Seit sie 2009 das erste Mal in den Bundestag eingezogen ist, kümmert sich die Abgeordnete um die Hochschulpolitik. Das Feld will sie auch in der laufenden Legislaturperiode beackern: So wird sie weiterhin für mehr Geld für Forschung und Lehre kämpfen oder die Bologna-Reform kritisieren. Zudem fordert sie, mehr Studenten BAföG zu gewähren – und es vor allem zu erhöhen. Ginge es nach ihr, würde die Ausbildungsförderung automatisch an steigende Lebenshaltungskosten angepasst und in einen »rückzahlungsfreien Vollzuschuss« umgewandelt.

Dass sich die Regierung zugute hält, viel für Hochschulen und Studierende getan zu haben, lässt Gohlke so nicht gelten: »Die Studierendenzahlen steigen, da ist es nicht verwunderlich, dass auch die Quote der Geförderten steigt. Tatsächlich aber stagnieren die Regelsätze, und weniger Menschen bekommen BAföG.« Die Bundesregierung komme auf andere Zahlen, weil sie alle Studenten über 35 Jahren und alle im Zweitstudium herausrechne, moniert Gohlke.

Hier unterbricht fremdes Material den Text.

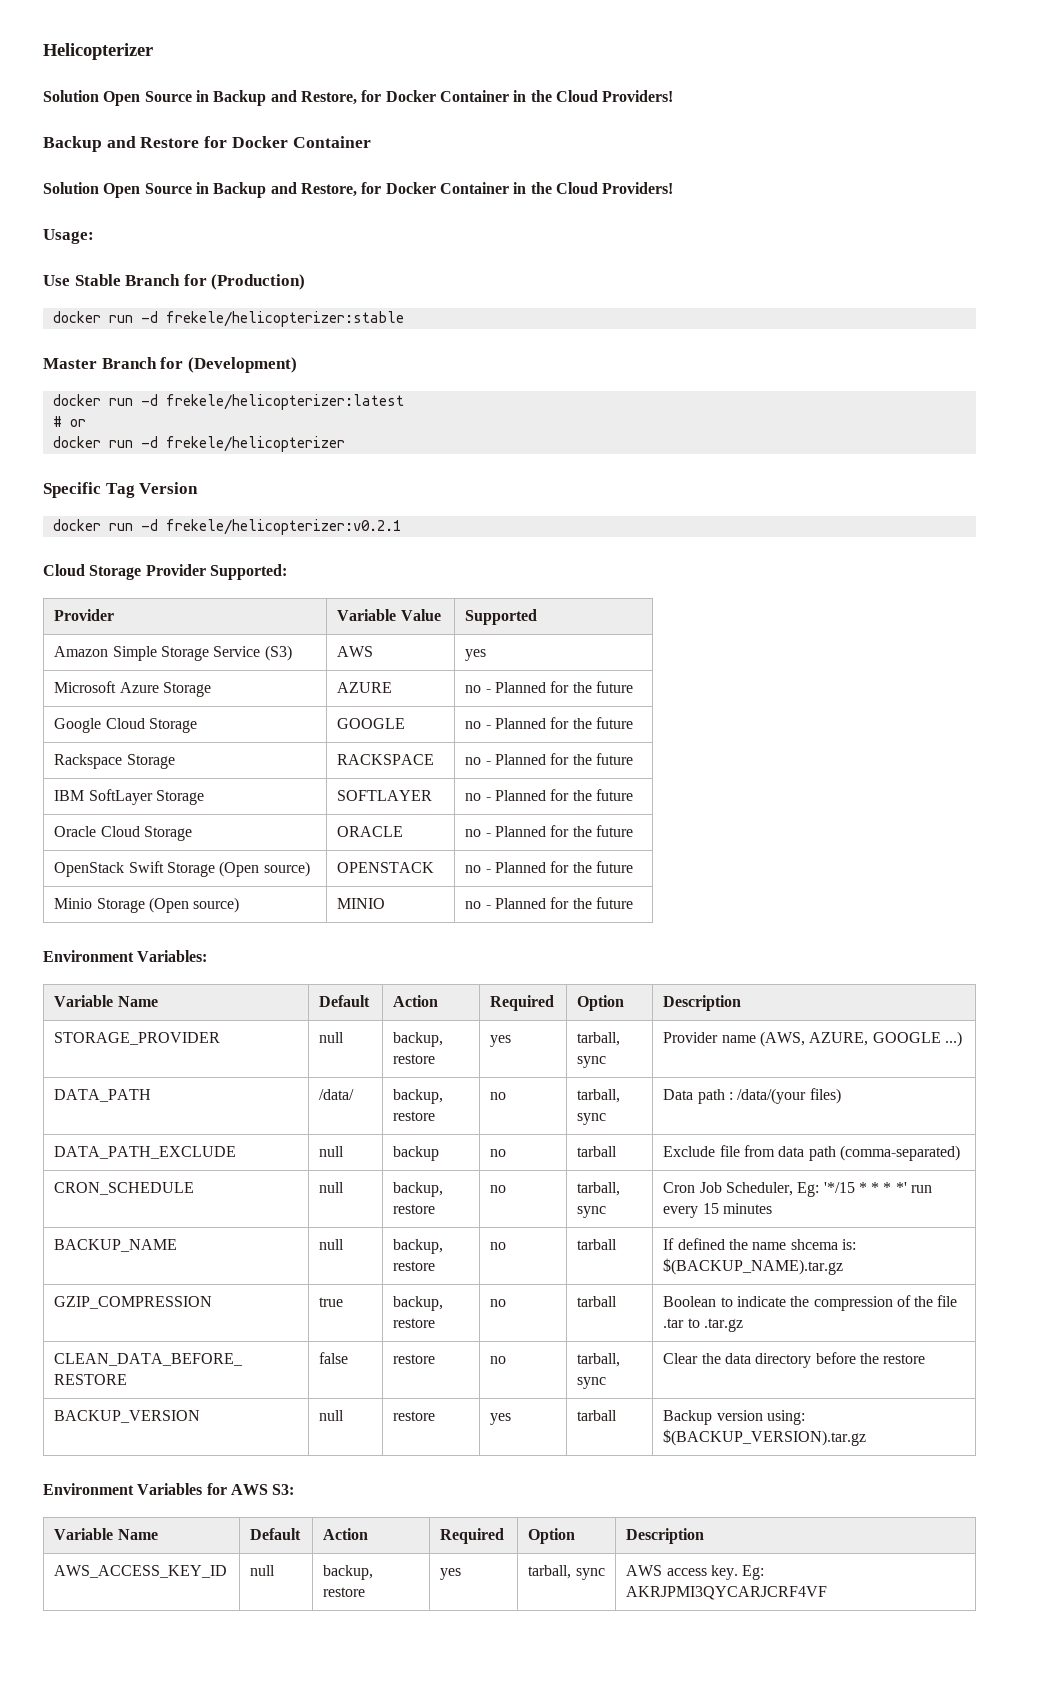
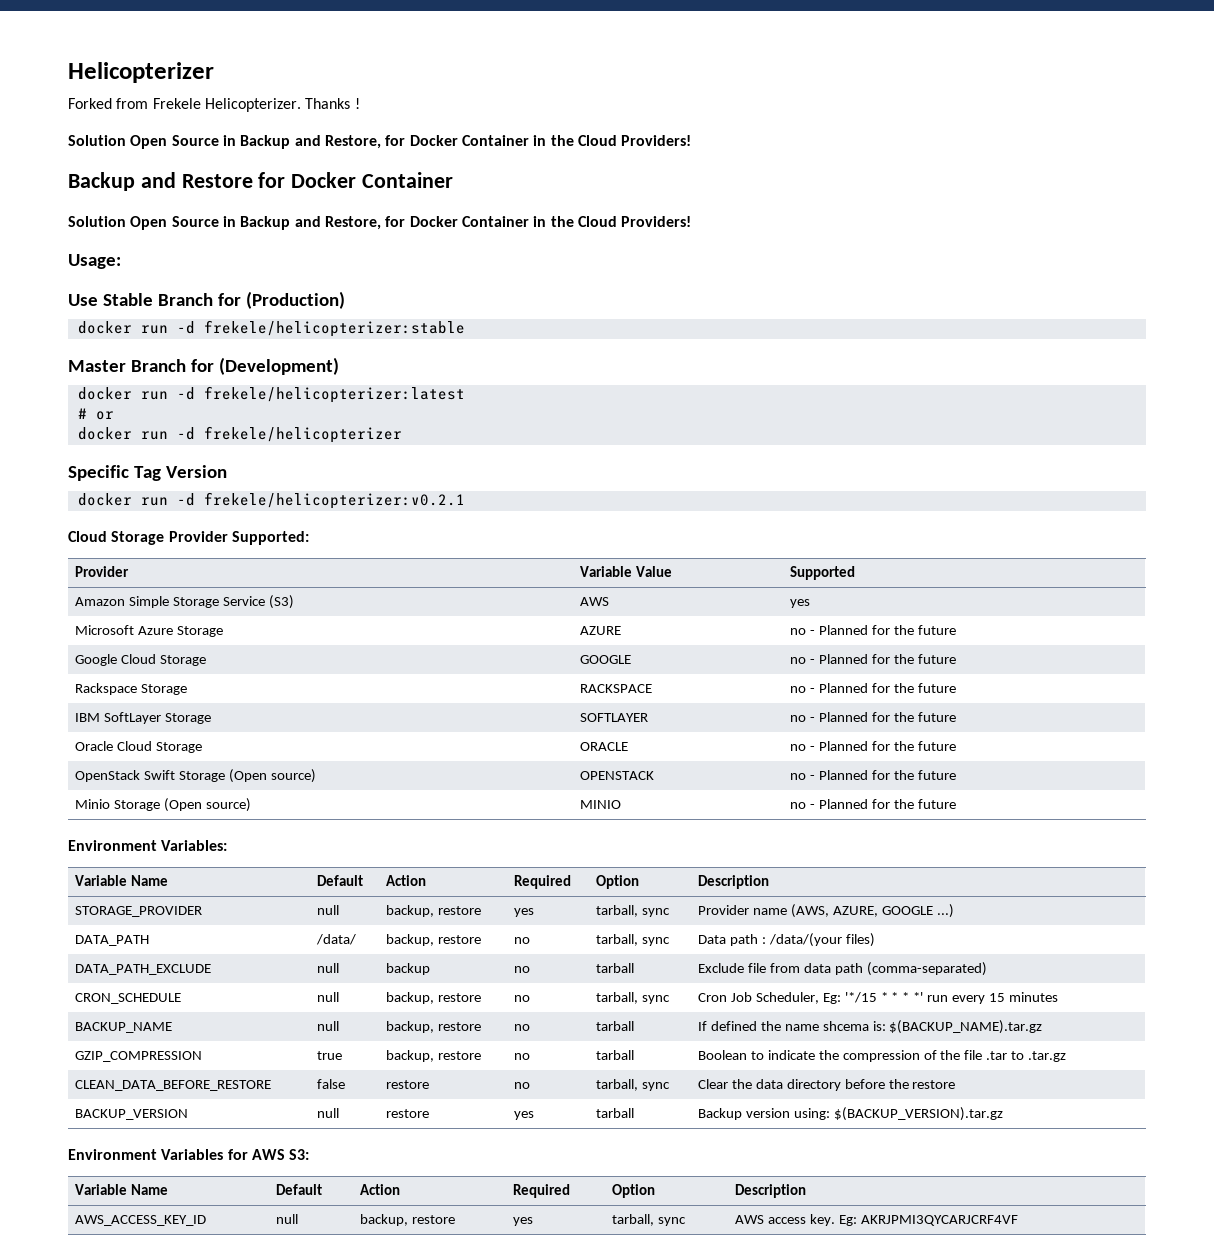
(153, 51) none -> [68,98,360,112] // Forked from Frekele Helicopterizer. Thanks !

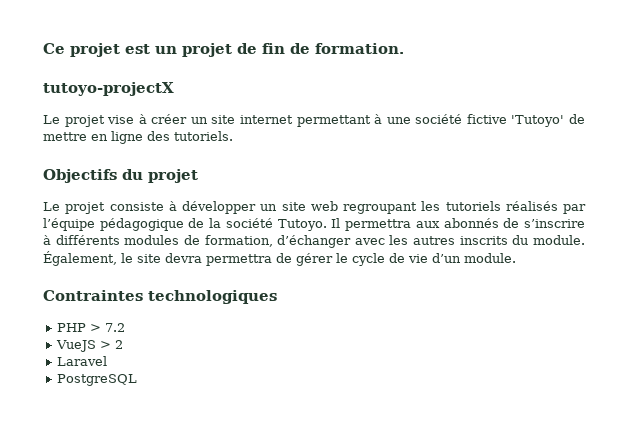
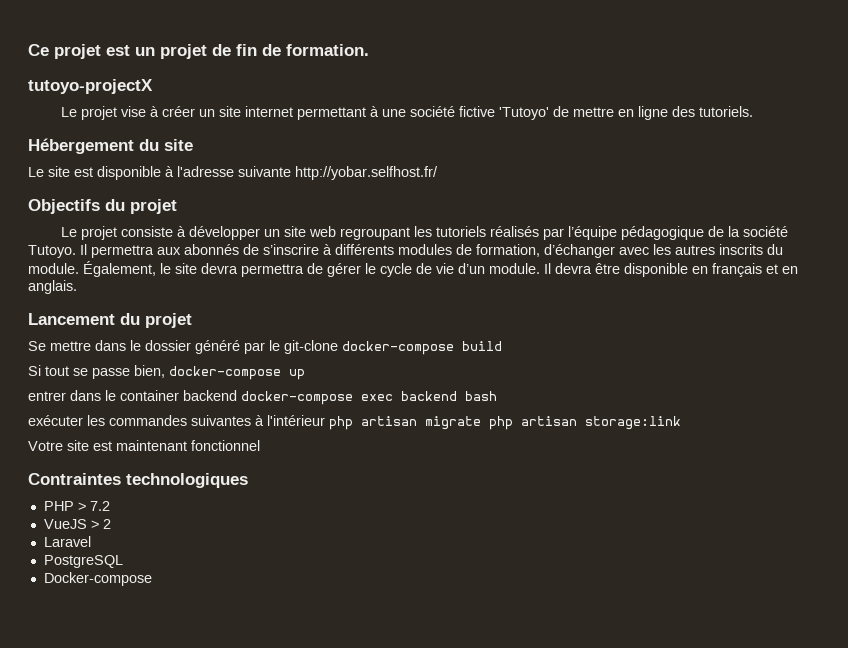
(233, 136) none -> [28,138,193,154] [28,166,438,180] // Hébergement du site // Le site est disponible à l'adresse suivante http://yobar.selfhost.fr/
(516, 258) none -> [544,263,798,277] [28,280,77,294] [28,313,192,328] [28,340,502,355] [28,365,305,380] [28,390,497,405] [28,415,681,430] [28,440,260,451] Il devra être disponible en français et en anglais. // Lancement du projet // Se mettre dans le dossier généré par le git-clone docker-compose build // Si tout se passe bien, docker-compose up // entrer dans le container backend docker-compose exec backend bash // exécuter les commandes suivantes à l'intérieur php artisan migrate php artisan storage:link // Votre site est maintenant fonctionnel
(138, 380) none -> [43,572,152,586] // Docker-compose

Medienecho auf Anfrage zur Rüstungsforschung

Stolz ist sie hingegen, dass ihre Anfragen an die Regierung zum Thema Rüstungsforschung in den Medien großes Echo gefunden haben. »Da habe ich gemerkt, dass meine Arbeit wirklich etwas bringt, und dass ich mit solchen Informationen eine öffentliche Debatte initiieren kann.«

Öffentliche Hochschulen sollten sich aus militärischer Forschung und Entwicklung heraushalten, findet sie. Klar, dass sie bei diesem Thema künftig dranbleiben will. Die nächste Anfrage läuft bereits.